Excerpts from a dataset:
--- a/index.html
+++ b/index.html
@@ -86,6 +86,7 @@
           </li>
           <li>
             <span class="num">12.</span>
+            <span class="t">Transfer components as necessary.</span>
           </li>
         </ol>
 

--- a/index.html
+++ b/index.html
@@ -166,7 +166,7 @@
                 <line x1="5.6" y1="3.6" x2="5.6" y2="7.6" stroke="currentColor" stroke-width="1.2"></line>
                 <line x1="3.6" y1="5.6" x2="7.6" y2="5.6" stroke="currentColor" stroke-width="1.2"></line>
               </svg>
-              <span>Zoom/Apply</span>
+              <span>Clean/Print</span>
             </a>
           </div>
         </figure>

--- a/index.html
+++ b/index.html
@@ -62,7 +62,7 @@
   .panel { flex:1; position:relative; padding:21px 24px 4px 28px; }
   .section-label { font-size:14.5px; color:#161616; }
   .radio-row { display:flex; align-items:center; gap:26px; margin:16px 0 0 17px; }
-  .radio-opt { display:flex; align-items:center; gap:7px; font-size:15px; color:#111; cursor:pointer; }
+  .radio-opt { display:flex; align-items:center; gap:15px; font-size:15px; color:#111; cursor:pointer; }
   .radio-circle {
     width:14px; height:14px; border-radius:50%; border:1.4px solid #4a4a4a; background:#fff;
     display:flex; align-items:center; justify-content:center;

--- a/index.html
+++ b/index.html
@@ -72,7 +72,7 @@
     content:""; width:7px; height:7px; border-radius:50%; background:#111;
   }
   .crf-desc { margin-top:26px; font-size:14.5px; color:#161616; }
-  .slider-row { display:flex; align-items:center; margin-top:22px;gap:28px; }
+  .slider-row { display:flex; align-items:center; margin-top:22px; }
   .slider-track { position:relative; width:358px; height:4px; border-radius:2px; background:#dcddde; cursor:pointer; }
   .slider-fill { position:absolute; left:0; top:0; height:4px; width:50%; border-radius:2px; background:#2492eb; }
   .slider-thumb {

Work instruction –
Copy task for the entries above: every line with the string "stroke".

Exercise output –
                 <line x1="5.6" y1="3.6" x2="5.6" y2="7.6" stroke="currentColor" stroke-width="1.2"></line>
                 <line x1="3.6" y1="5.6" x2="7.6" y2="5.6" stroke="currentColor" stroke-width="1.2"></line>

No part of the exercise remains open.